Heapq vs Timsort: When the tortoise beats the hare

Mon 22 Feb 2010 08:09 PM

Tags: heapq performance timsort

Today during the Pycon sprints, we had a discussion about which questions people like to ask in interviews. This lead to some interesting discussions and tests that show that that using a heapq can actually be faster than timsort in certain conditions.

Some Classic Interview Questions

During this discussion, I was reminded of one of my boss Matt Billenstein's favorite questions:

Using any language, take a file with n lines, 5 columns a line, and sort it by the integer value of the second column.

Now this is not a particularly exciting or difficult one to solve, but it is surprising how many people get this question wrong. The answer is basically bound to running time of O(n log n), and memory usage of O(n). It can even be solved without ever leaving the shell:

sort -nk2 input.txt > output.txt

I, on the other hand, do really like a slight variation of this question:

Using any language, take this file with n lines, 5 columns a line, and sort it by the integer value of the second column and output the 10 smallest lines.

Now this is still really easy to do. It can still be done in the command line:

sort -nk2 input.txt | head -n10 > output.txt

But its not necessarily the best way to do it.

Now a crucial constraint

Adding the constraint that memory usage must be bound to the size of the output makes this problem a little harder. Now the memory must be O(m) where m is the number of lines I want in the output file (in this case O(10)). This means that you are only allowed to keep a list that is 10 items long in memory at any given time.

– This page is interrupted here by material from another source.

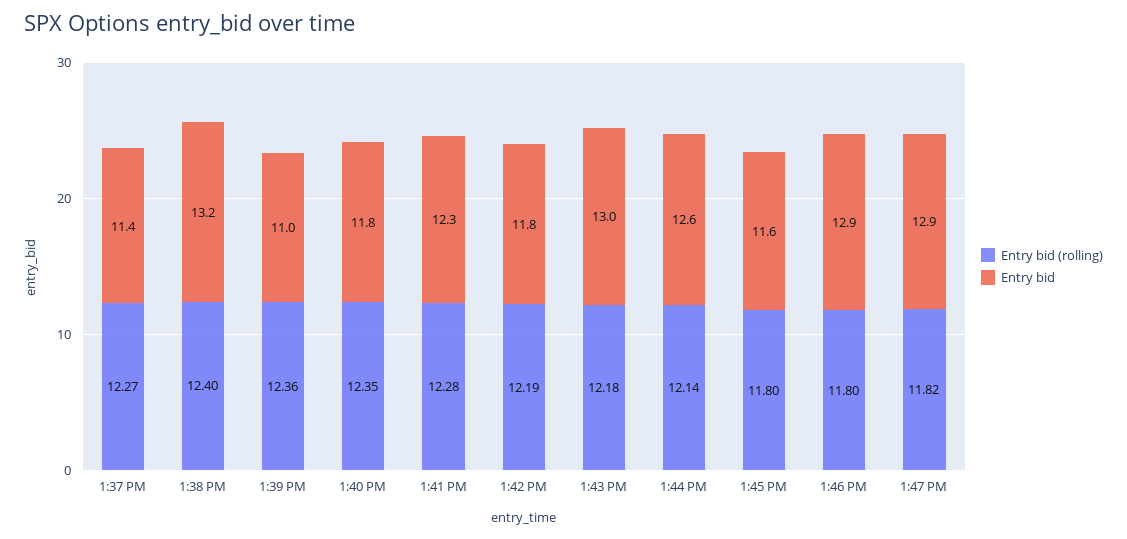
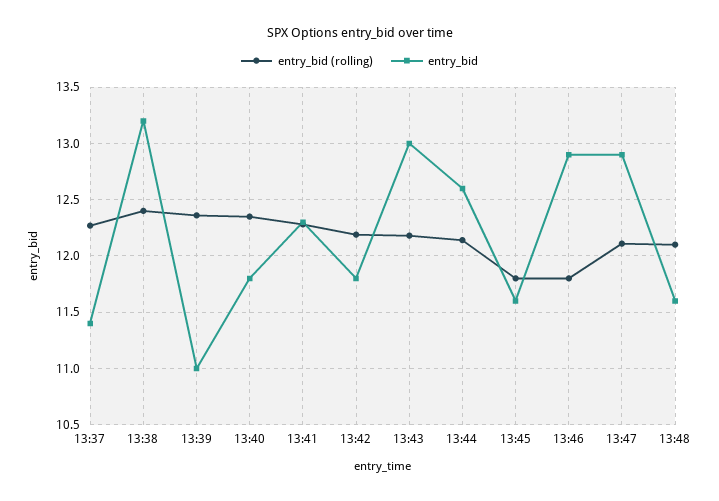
Entry bid (rolling), 1:47 PM: 11.82 -> 12.1
Entry bid (rolling), 13:48: none -> 12.1
Entry bid, 13:48: none -> 11.6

This is where my bash skills are no longer sufficient so I will switch to python. Now me and a colleague went back and forth over which would be faster.

  • Inserting the object, in order, into the result array. (In-order Insertion)
  • Appending the item to the array and calling sort on the array. (Lazy Insertion)

The respective runtime complexity for these two are O(nm) and O(nm log m), where n is the number of lines in the file and m is the size of the desired output file. So it would reason that the first would be faster, but the lazy insertion uses timsort and it is super optimized and written in C. One sure fire way to find out which is faster is to just test it.

The results of this are some what interesting:

http://dl.dropbox.com/u/191765/pics/graph_IIvLI.png

So all this really tells us is that is that timsort is fast and written in C. Comparing it to something written in python is probably not even worth it, but we did get pretty close. I wonder if we can do better.

Using The heapq For Speed

During working through these tests Honza Kral came up with an optimization for the in-order insertion. The heap in python is written in C, and it has faster run time complexity than timsort. We could store the list as a heap and keep a variable that is the size of the largest item in the heap. If the item we are trying to insert into the heapq is smaller than the largest item in the heapq we can do one poppush operation. This can be done in O( log m) time where m is the number of lines desired in the output file. If we do that for every line in the file (n) we get a total runtime of (n log m). For this very reason there seems to be a function in the standard library heapq.nsmallest designed to do just this.

The results:

http://dl.dropbox.com/u/191765/pics/graph_all.png

* Violates the memory constraint but just for comparison

So as we expected it does better than both in-order insertion and lazy insertion. Just for fun we compared it to reading everything into memory and running timsort on it. Because heapq is O(n log m) and timsort is O(n log n) and m < n it makes sense that heapq runs faster, but it doesn't beat timsort by as much as the runtime complexity would imply.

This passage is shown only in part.